§ Study material:
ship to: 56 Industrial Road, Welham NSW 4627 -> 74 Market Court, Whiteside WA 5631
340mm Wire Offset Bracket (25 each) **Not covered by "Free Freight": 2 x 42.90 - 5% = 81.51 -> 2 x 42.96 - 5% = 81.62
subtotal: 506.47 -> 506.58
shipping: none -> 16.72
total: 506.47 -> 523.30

==

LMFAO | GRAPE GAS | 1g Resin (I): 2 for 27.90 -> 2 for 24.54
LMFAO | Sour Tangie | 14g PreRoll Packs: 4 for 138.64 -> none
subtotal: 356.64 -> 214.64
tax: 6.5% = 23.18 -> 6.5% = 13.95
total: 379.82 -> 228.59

§ Action item: From the records above, give again exactly the lines running from the line with "subtotal: 356.64 -> 214.64" to the line with "total: 379.82 -> 228.59", inclusive.

§ Response for this exercise:
subtotal: 356.64 -> 214.64
tax: 6.5% = 23.18 -> 6.5% = 13.95
total: 379.82 -> 228.59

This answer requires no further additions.